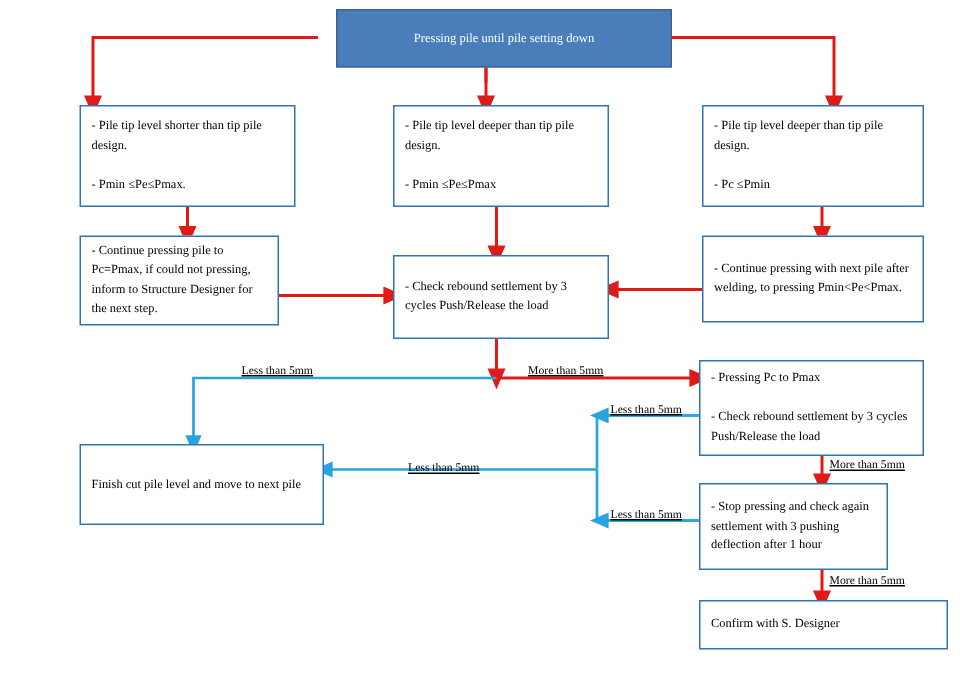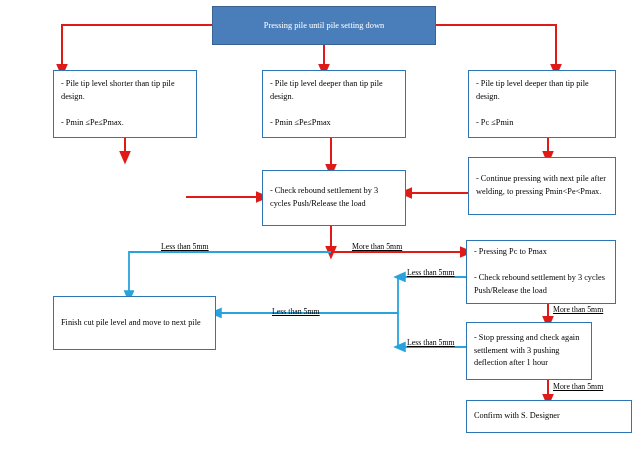"Pressing pile until pile setting" .node.start { margin-left: none -> 12px }
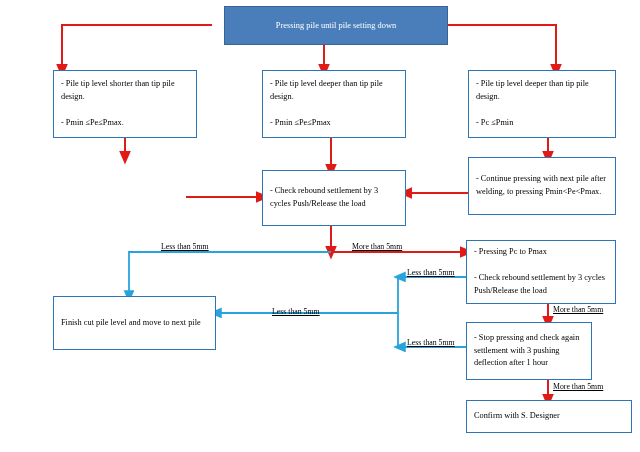"- Continue pressing pile to" div.node { html: none -> <div> <span>- Continue pressing pile to Pc=Pmax, if could not pressing, inform to Structure Designer for the next step.</span> </div> }
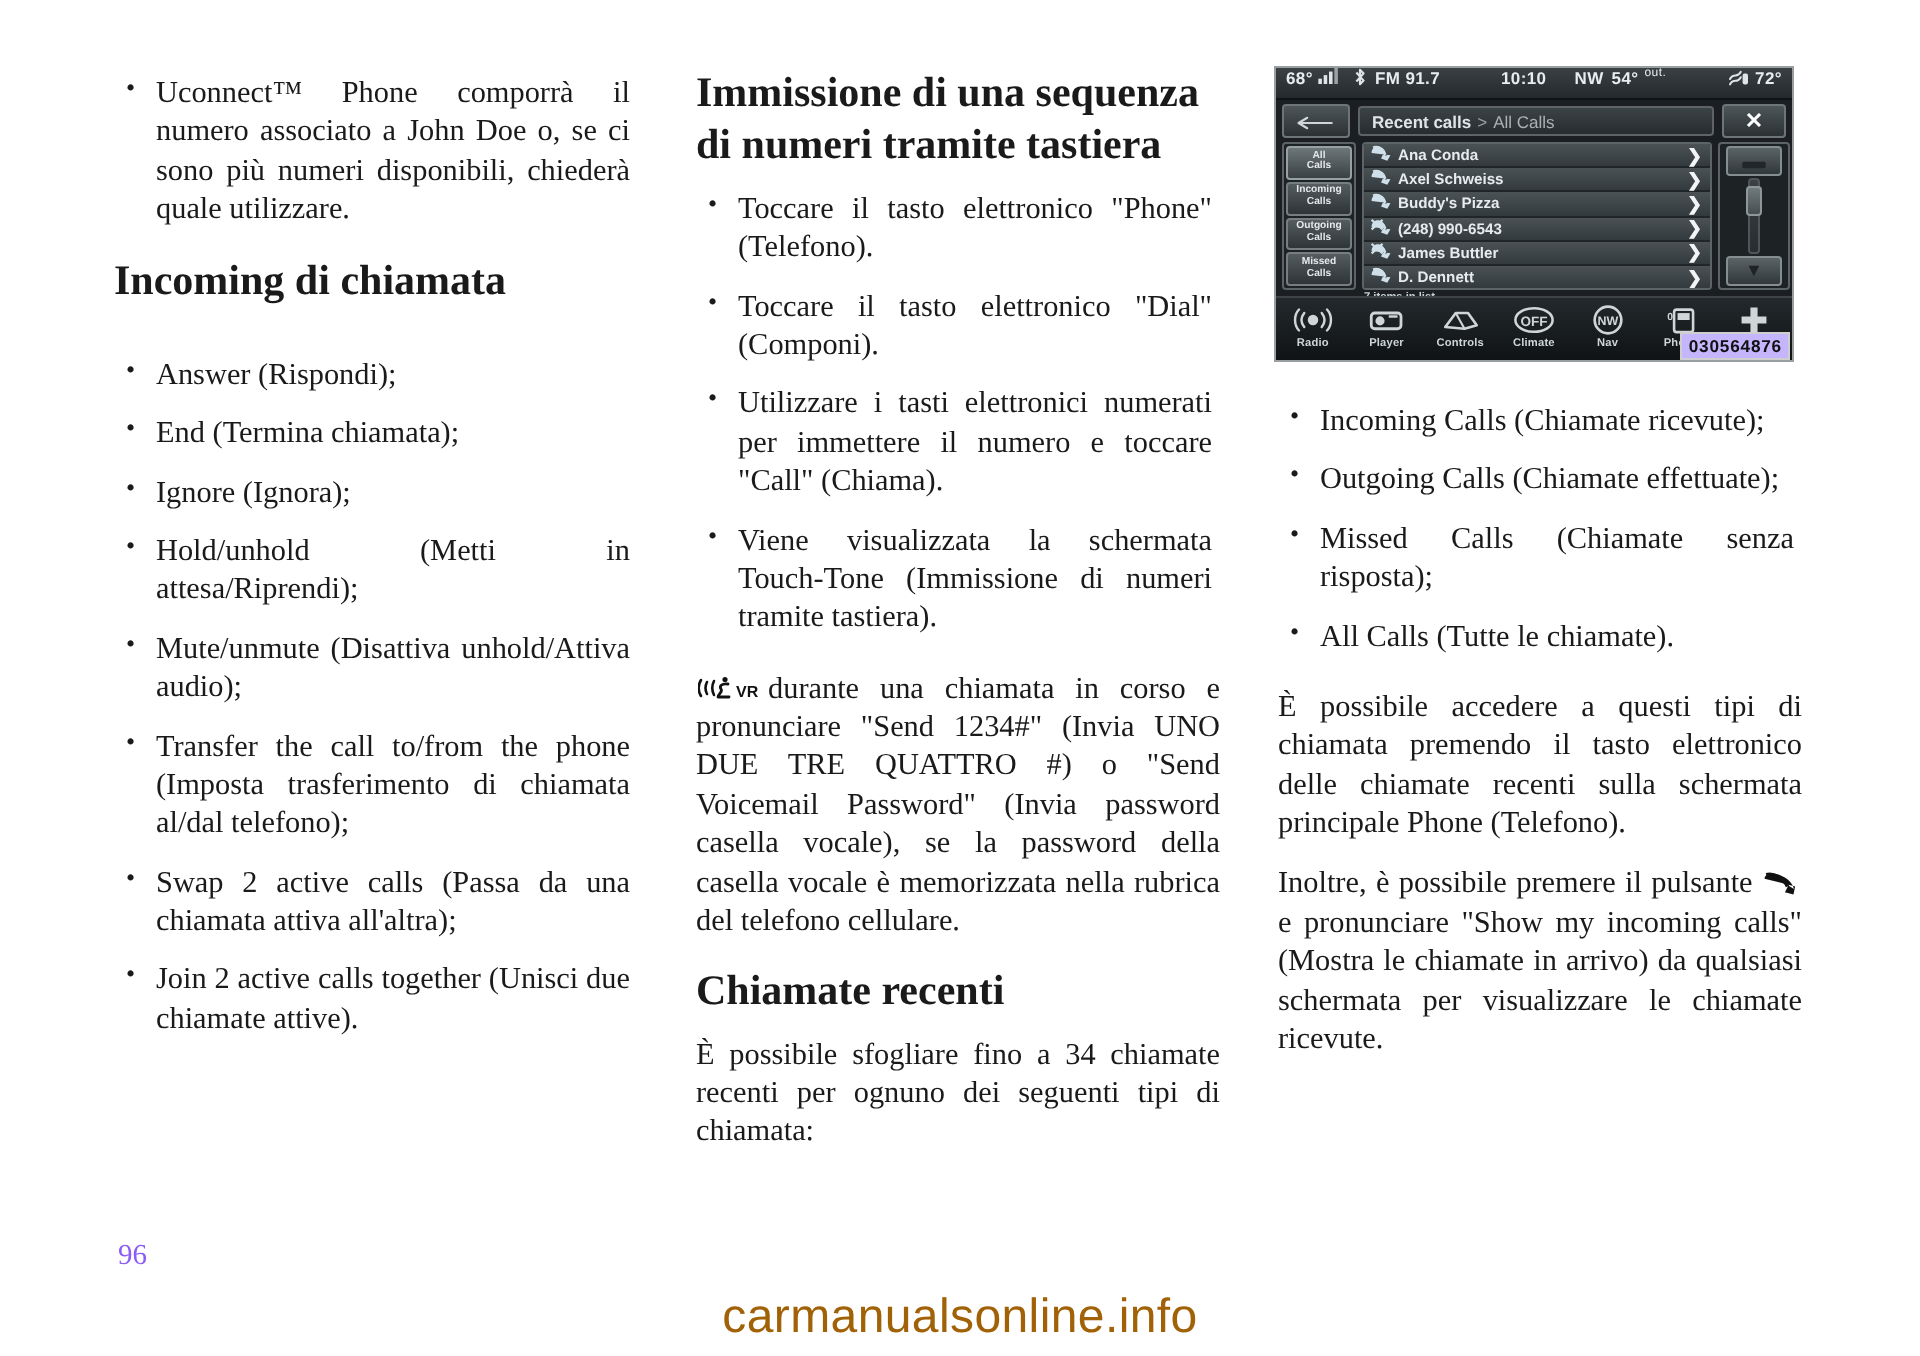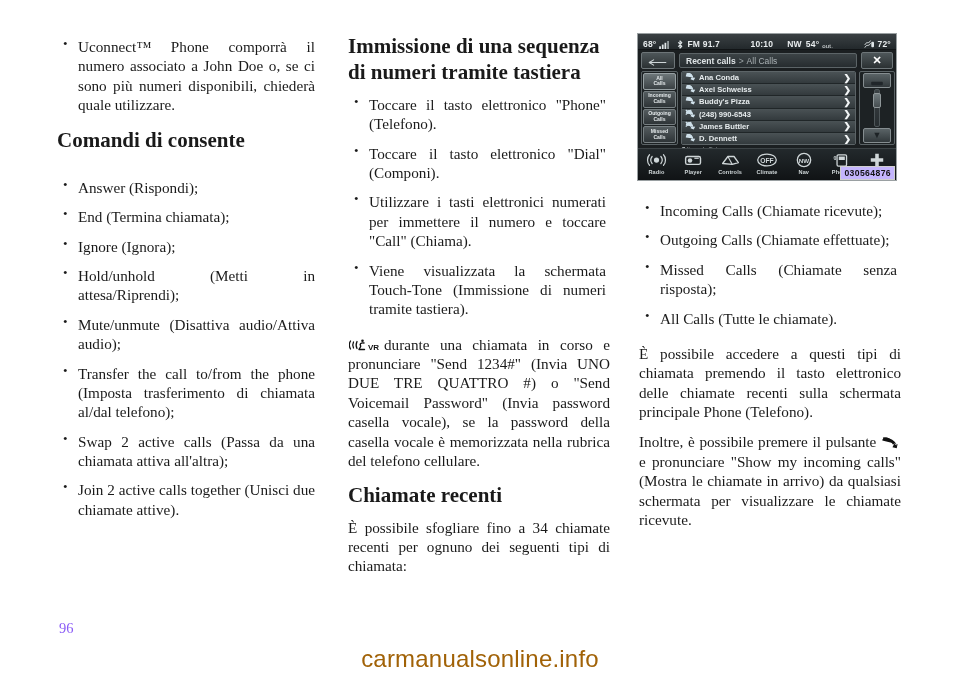"68°" .fig-status { align-items: flex-end -> flex-start }
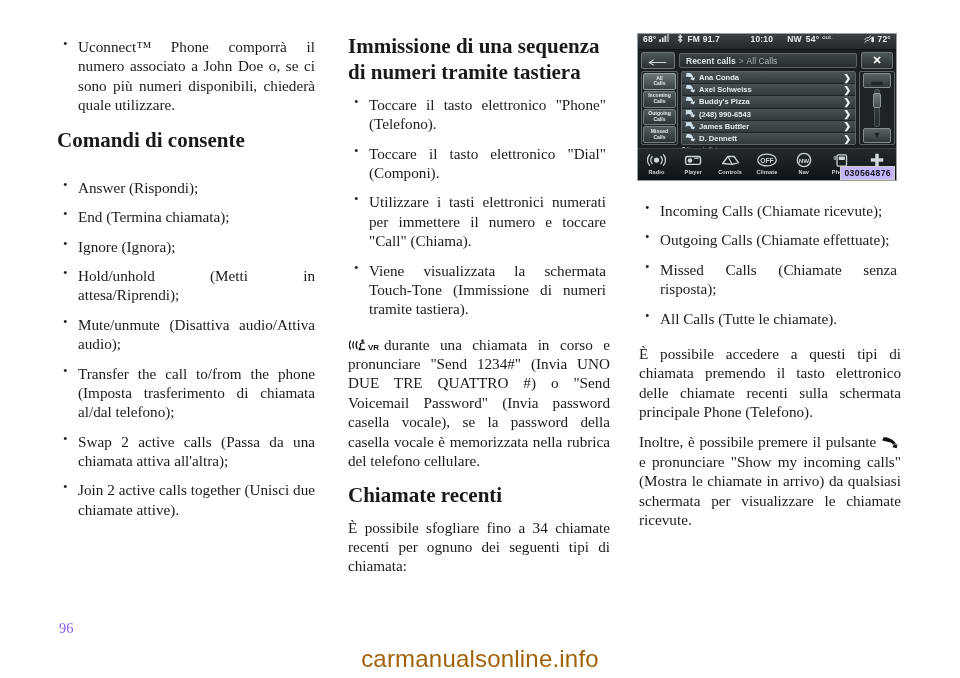"Comandi di consente" h2.head { text: Comandi di consente -> Incoming di chiamata }
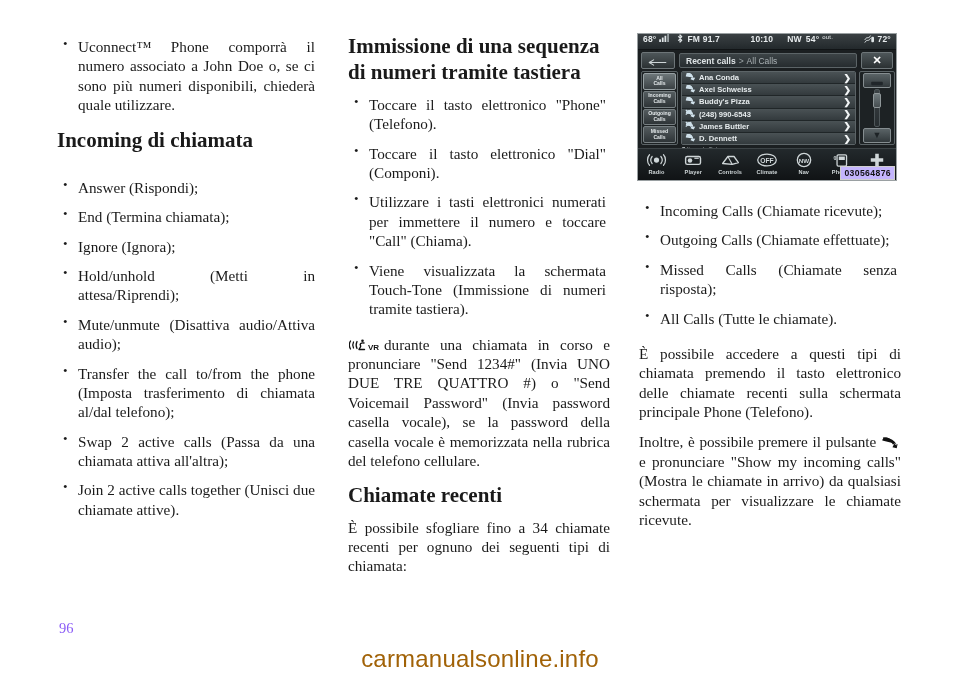"Mute/unmute (Disattiva audio/Attiva" li { text: audio/Attiva -> unhold/Attiva }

TASK ITEM:
Only the records, copied exactly and free of pictures, belong in the answer.

SOLUTION:
"Pressing pile until pile setting" .node.start { margin-left: none -> 12px }
"- Continue pressing pile to" div.node { html: none -> <div> <span>- Continue pressing pile to Pc=Pmax, if could not pressing, inform to Structure Designer for the next step.</span> </div> }
"68°" .fig-status { align-items: flex-end -> flex-start }
"Comandi di consente" h2.head { text: Comandi di consente -> Incoming di chiamata }
"Mute/unmute (Disattiva audio/Attiva" li { text: audio/Attiva -> unhold/Attiva }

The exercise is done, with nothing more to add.